The problem
Return only those lines of the records below in which "size" appears.

··· Entries shown

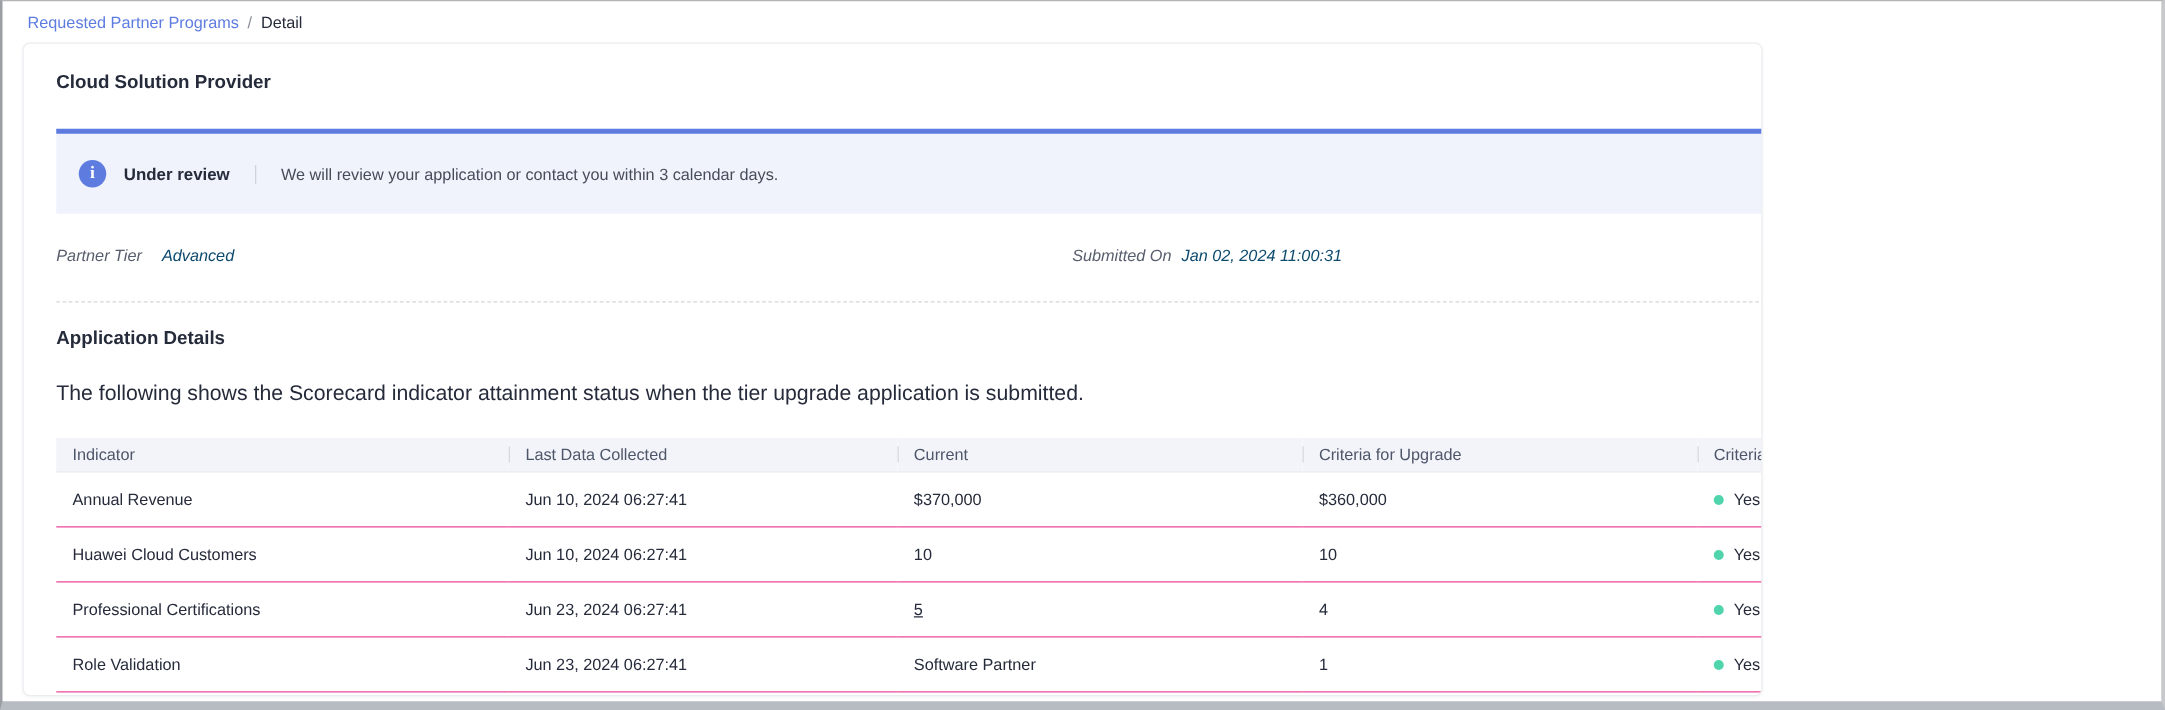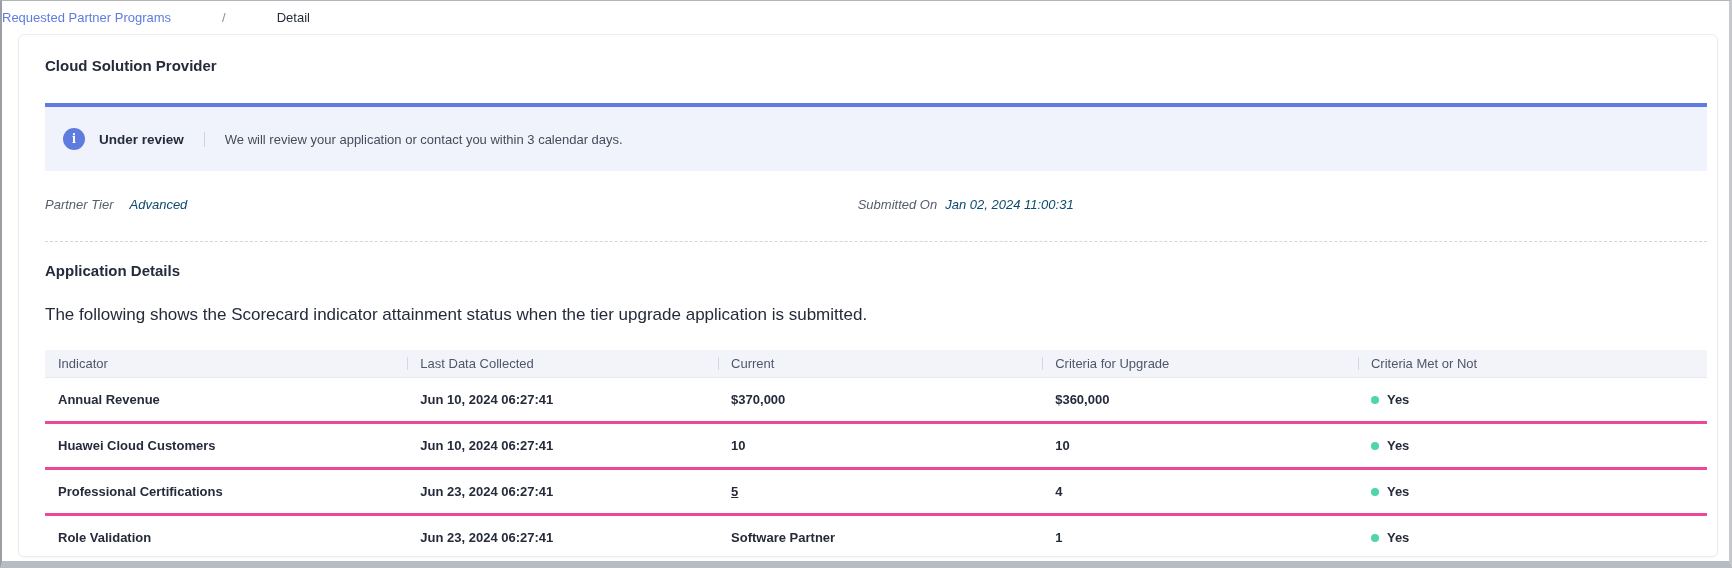--- a/index.html
+++ b/index.html
@@ -11,7 +11,7 @@
     border-right:3px solid #c6c8cb;border-bottom:7px solid #b7bbc2;
   }
   
-  .breadcrumb{height:33px;display:flex;align-items:center;font-size:13px;gap:44px;}
+  .breadcrumb{height:33px;display:flex;align-items:center;padding-left:20px;font-size:13px;}
   .breadcrumb a{color:var(--accent,#5e7ce0);text-decoration:none;cursor:pointer;}
   .breadcrumb .sep{color:#8a8e99;margin:0 7px;}
   .breadcrumb .cur{color:#252b3a;}

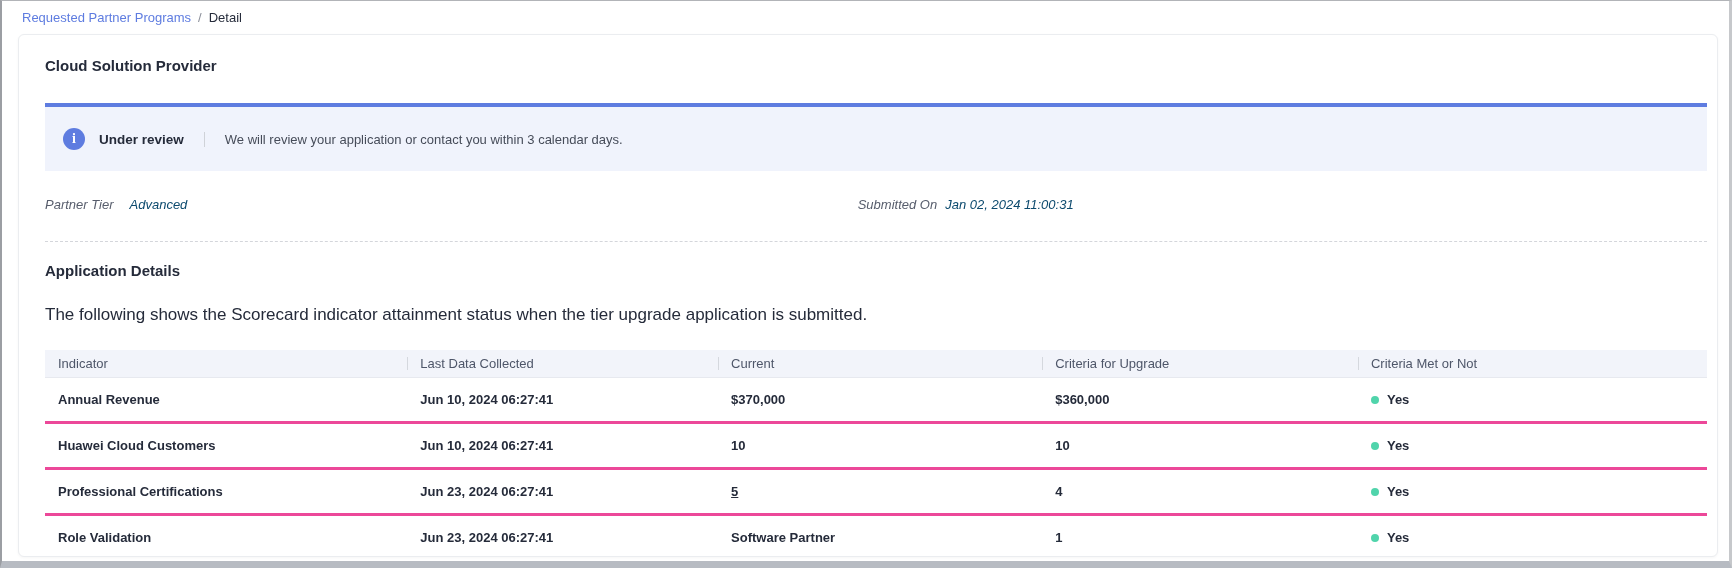--- a/index.html
+++ b/index.html
@@ -17,7 +17,7 @@
   .breadcrumb .cur{color:#252b3a;}
   
   .card{
-    margin-left:16px;width:1700px;box-sizing:border-box;height:523px;
+    margin-left:16px;width:1392px;box-sizing:border-box;height:523px;
     background:#fff;border:1px solid #ebedf0;border-radius:6px;
     box-shadow:0 1px 3px rgba(0,0,0,0.04);
     padding:23px 12px 13px 26px;overflow:hidden;

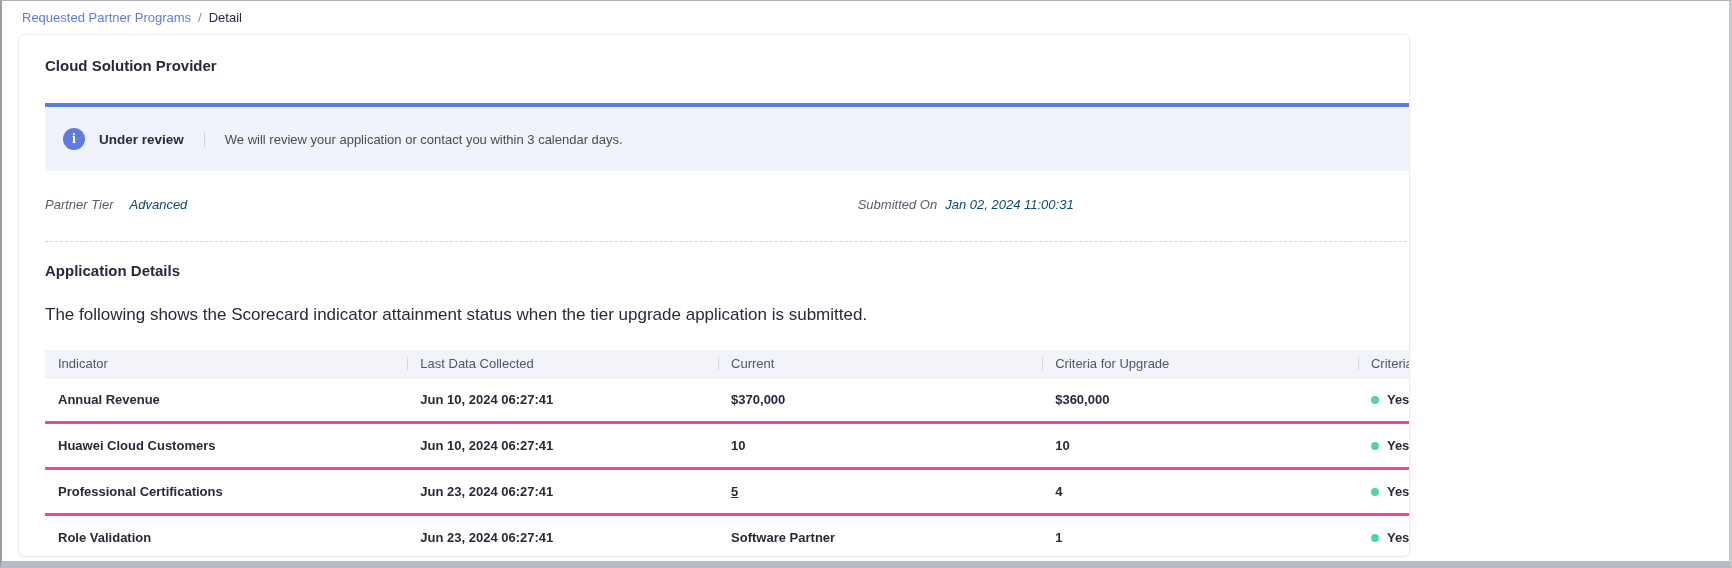--- a/index.html
+++ b/index.html
@@ -62,8 +62,8 @@
     content:"";position:absolute;left:0;top:7px;width:1px;height:13px;background:#d5d8de;
   }
   .ind-table tbody td{
-    height:43px;padding:0 0 0 13px;color:#252b3a;border-bottom:3px solid #ec4899;
-    overflow:hidden;white-space:nowrap;font-weight:bold;
+    height:43px;padding:0 0 0 13px;color:#252b3a;border-bottom:1px solid #ec4899;
+    overflow:hidden;white-space:nowrap;
   }
   .cell-link{color:#252b3a;text-decoration:underline;cursor:pointer;}
   .met-dot{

······

Output below
-  .breadcrumb{height:33px;display:flex;align-items:center;font-size:13px;gap:44px;}
+  .breadcrumb{height:33px;display:flex;align-items:center;padding-left:20px;font-size:13px;}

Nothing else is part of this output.